Continual Learning by Three-Phase Consolidation
Davide Maltoni, Lorenzo Pellegrini
TL;DR
This work tackles catastrophic forgetting in class-incremental continual learning by introducing Three-Phase Consolidation (TPC), a lightweight, replay-friendly scheme combining online bias correction and gradient masking across three learning phases.

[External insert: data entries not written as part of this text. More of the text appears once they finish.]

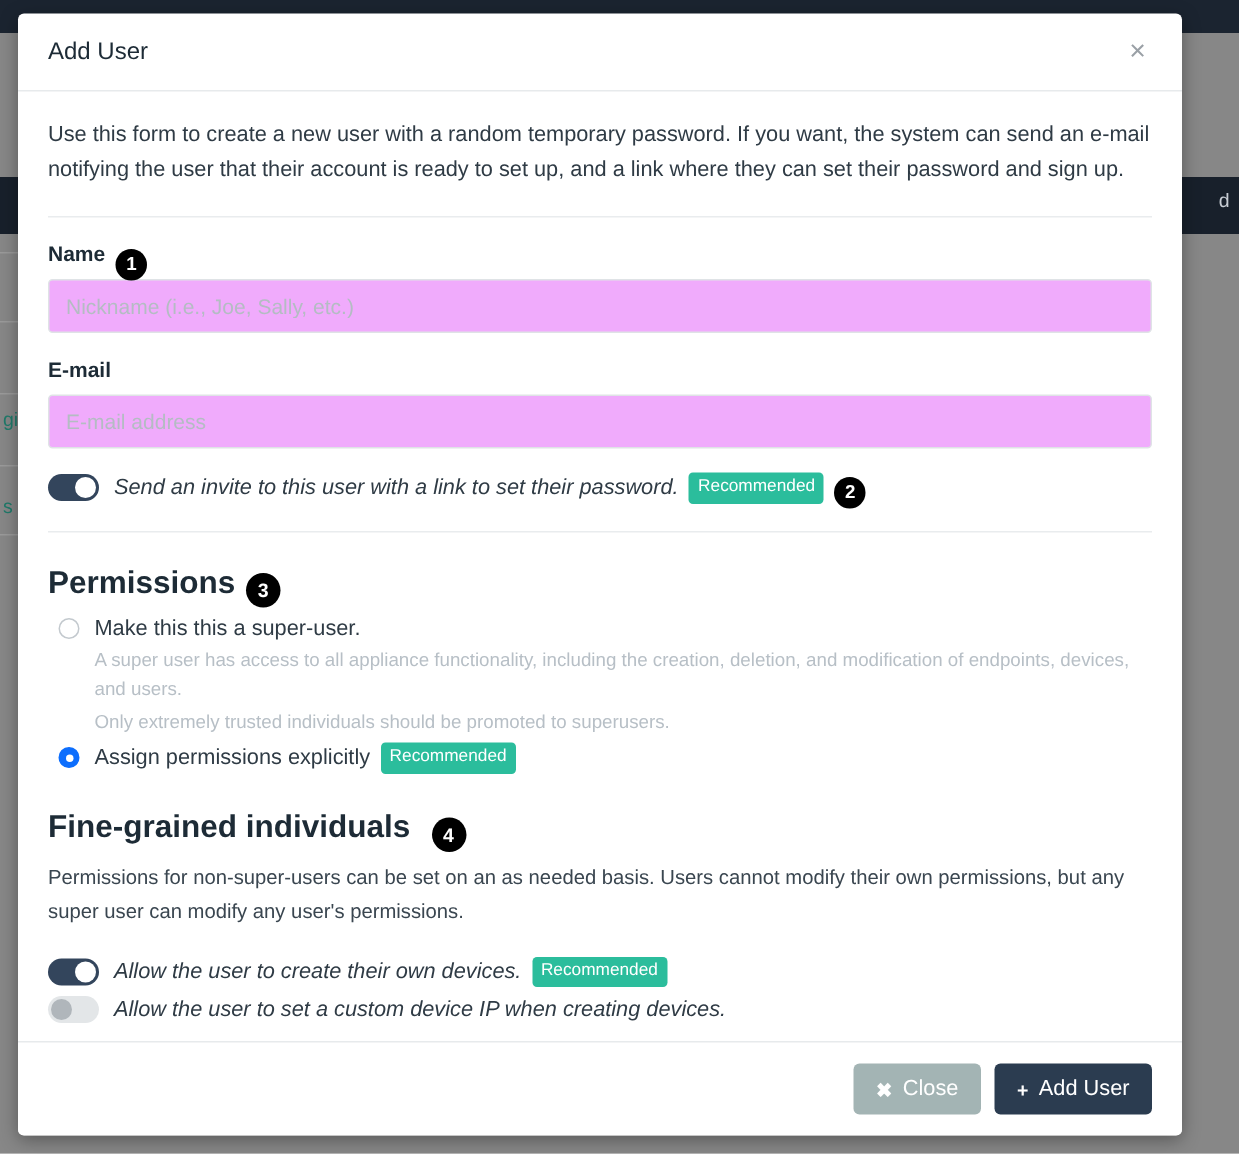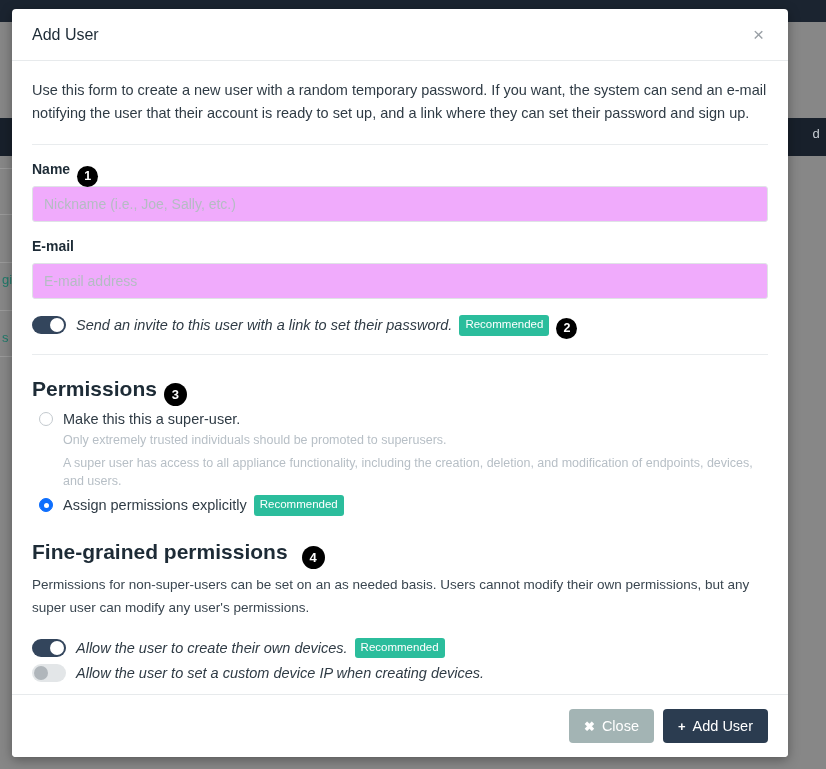--- a/index.html
+++ b/index.html
@@ -348,8 +348,8 @@
         <span class="radio"></span>
         <span class="radio-label">Make this this a super-user.</span>
       </div>
+      <div class="radio-help">A super user has access to all appliance functionality, including the creation, deletion, and modification of endpoints, devices, and users.</div>
       <div class="radio-help">Only extremely trusted individuals should be promoted to superusers.</div>
-      <div class="radio-help">A super user has access to all appliance functionality, including the creation, deletion, and modification of endpoints, devices, and users.</div>
 
       <div class="radio-row">
         <span class="radio checked"></span>

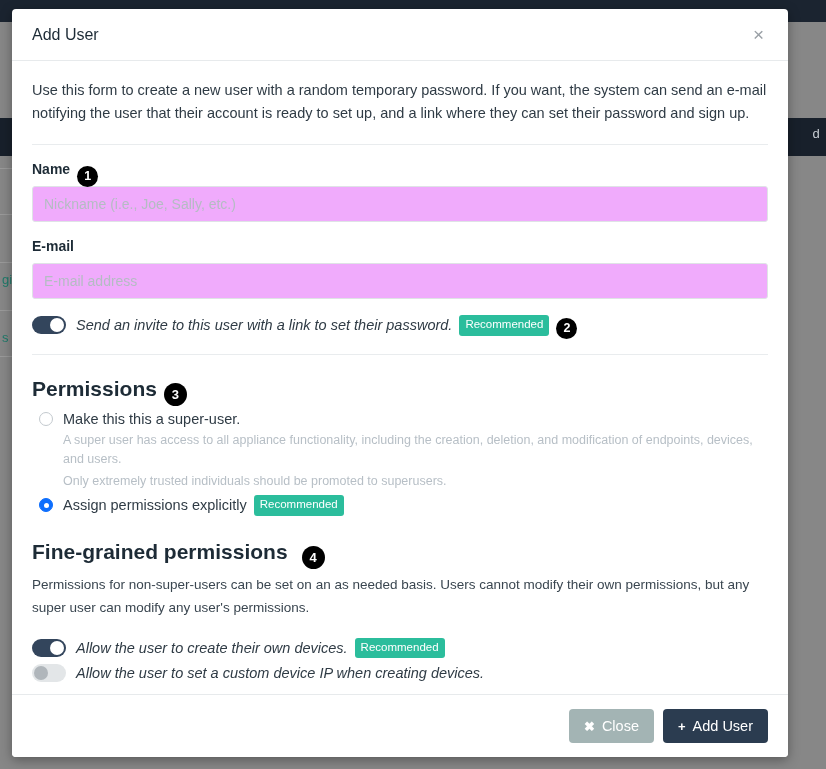--- a/index.html
+++ b/index.html
@@ -359,7 +359,7 @@
     </div>
 
     <div>
-      <span class="section-title">Fine-grained permissions</span><span class="anno lg" style="margin-left:14px">4</span>
+      <span class="section-title">Fine-grained individuals</span><span class="anno lg" style="margin-left:14px">4</span>
 
       <p class="para">Permissions for non-super-users can be set on an as needed basis. Users cannot modify their own permissions, but any super user can modify any user's permissions.</p>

The method bootstraps novel classes, then jointly updates all seen classes with selective masking, and finally consolidates by balancing all classes, without relying on heavy distillation or complex replay strategies. Empirical results on Core50, ImageNet1000, CIFAR100, and NICv2 show that TPC achieves competitive or superior accuracy with favorable efficiency compared to strong baselines like AR1, BiC, and DER++. The approach is implemented in the Avalanche framework, facilitating reproducibility and practical deployment in real-world continual learning tasks. Overall, TPC demonstrates that a simple, well-structured three-phase update can effectively mitigate bias and forgetting in long sequences with limited data, making it appealing for dynamic environments and privacy-constrained settings.
Abstract
TPC (Three-Phase Consolidation) is here introduced as a simple but effective approach to continually learn new classes (and/or instances of known classes) while controlling forgetting of previous knowledge. Each experience (a.k.a. task) is learned in three phases characterized by different rules and learning dynamics, aimed at removing the class-bias problem (due to class unbalancing) and limiting gradient-based corrections to prevent forgetting of underrepresented classes. Several experiments on complex datasets demonstrate its accuracy and efficiency advantages over competitive existing approaches. The algorithm and all the results presented in this paper are fully reproducible thanks to its publication on the Avalanche open framework for continual learning.